#### ACTIVITY
Your task is to transcribe all of the records exactly and leave out the pictures.

#### SUPPLIED INFORMATION

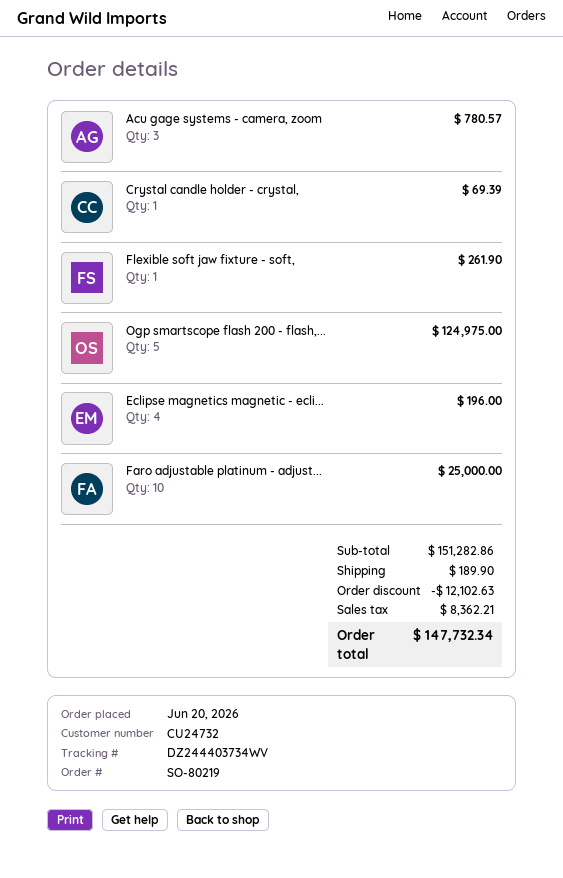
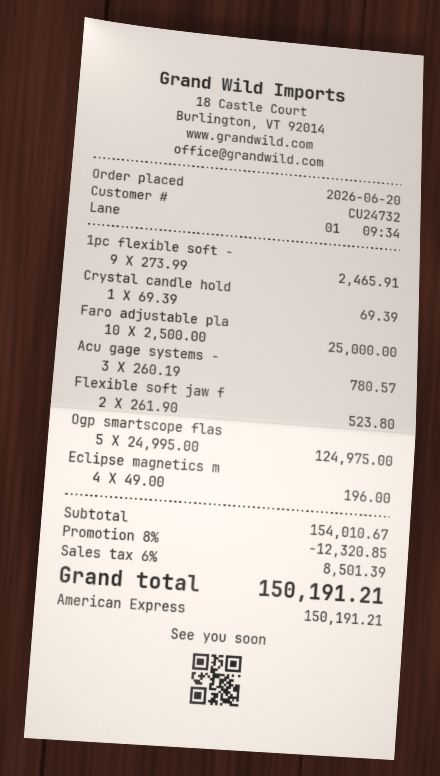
Flexible soft jaw fixture - soft,: 1 for 261.90 -> 2 for 523.80
1pc flexible soft -: none -> 9 for 2465.91
subtotal: 151282.86 -> 154010.67
discount: 12102.63 -> 12320.85
shipping: 189.90 -> none
tax: 8362.21 -> 8501.39
total: 147732.34 -> 150191.21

#### FINISHED EXERCISE
Flexible soft jaw fixture - soft,: 1 for 261.90 -> 2 for 523.80
1pc flexible soft -: none -> 9 for 2465.91
subtotal: 151282.86 -> 154010.67
discount: 12102.63 -> 12320.85
shipping: 189.90 -> none
tax: 8362.21 -> 8501.39
total: 147732.34 -> 150191.21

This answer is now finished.